*WORK TO COMPLETE*:
The answer must be the full listing, word for word, with no pictures in it.

===

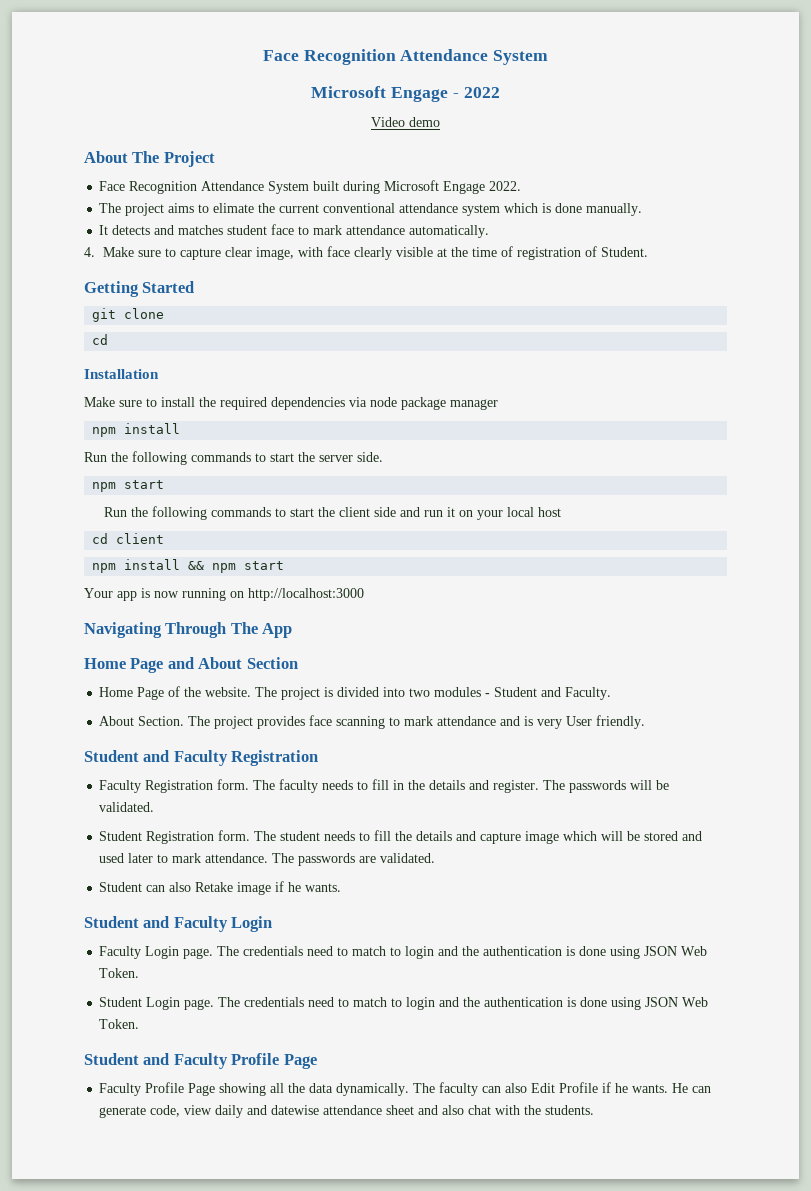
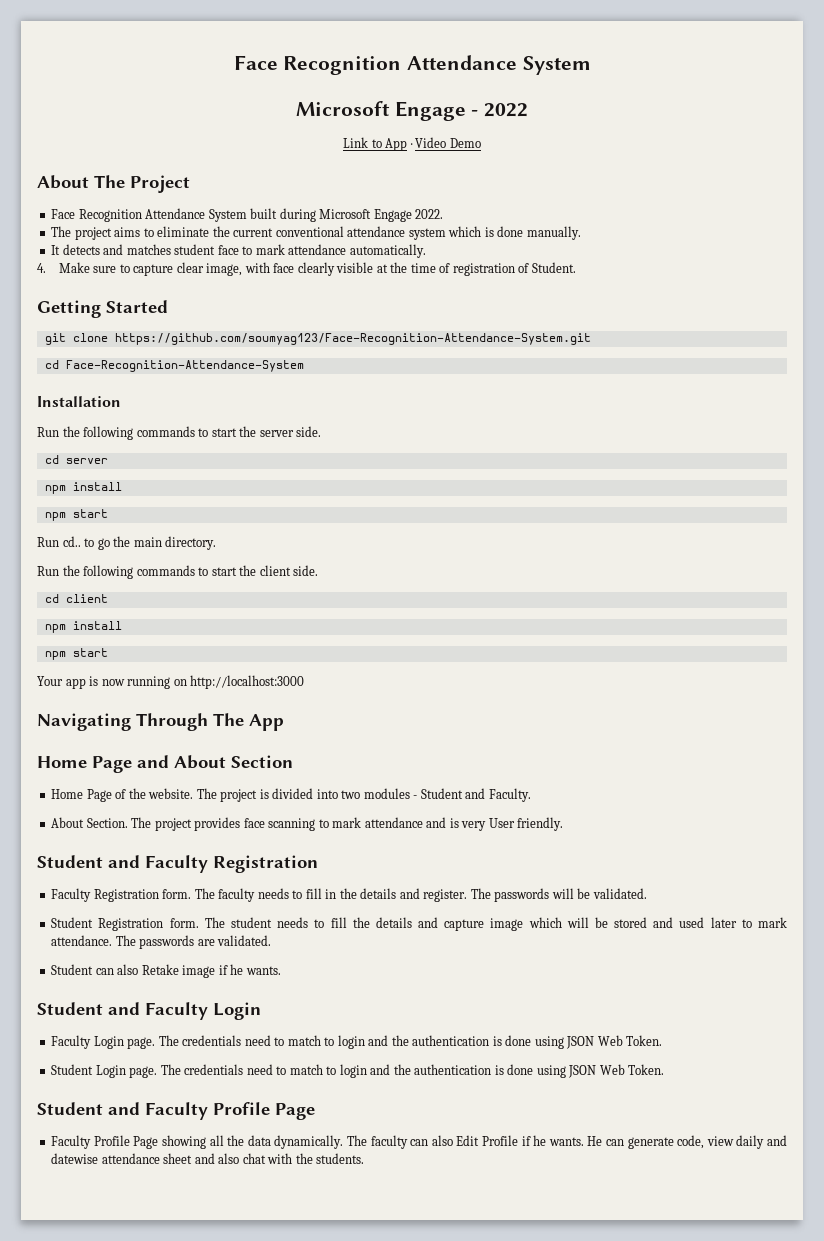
[371,117,440,127] Video demo -> [343,137,481,151] Link to App · Video Demo
[213,203,255,213] elimate -> [157,226,210,237] eliminate
[92,334,109,345] // cd -> [114,333,591,345] [44,360,304,372] https://github.com/soumyag123/Face-Recognition-Attendance-System.git // cd Face-Recognition-Attendance-System
[84,397,498,410] [92,423,181,437] // Make sure to install the required dependencies via node package manager // npm install -> (121, 401) none
[92,480,165,492] npm start -> [44,455,108,464] [44,482,122,494] [44,509,108,521] [37,536,217,550] cd server // npm install // npm start // Run cd.. to go the main directory.
[374,507,562,520] side and run it on your local host -> [293,565,319,576] side.
[188,561,205,570] && -> (122, 625) //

===

*YOUR RESPONSE*:
[371,117,440,127] Video demo -> [343,137,481,151] Link to App · Video Demo
[213,203,255,213] elimate -> [157,226,210,237] eliminate
[92,334,109,345] // cd -> [114,333,591,345] [44,360,304,372] https://github.com/soumyag123/Face-Recognition-Attendance-System.git // cd Face-Recognition-Attendance-System
[84,397,498,410] [92,423,181,437] // Make sure to install the required dependencies via node package manager // npm install -> (121, 401) none
[92,480,165,492] npm start -> [44,455,108,464] [44,482,122,494] [44,509,108,521] [37,536,217,550] cd server // npm install // npm start // Run cd.. to go the main directory.
[374,507,562,520] side and run it on your local host -> [293,565,319,576] side.
[188,561,205,570] && -> (122, 625) //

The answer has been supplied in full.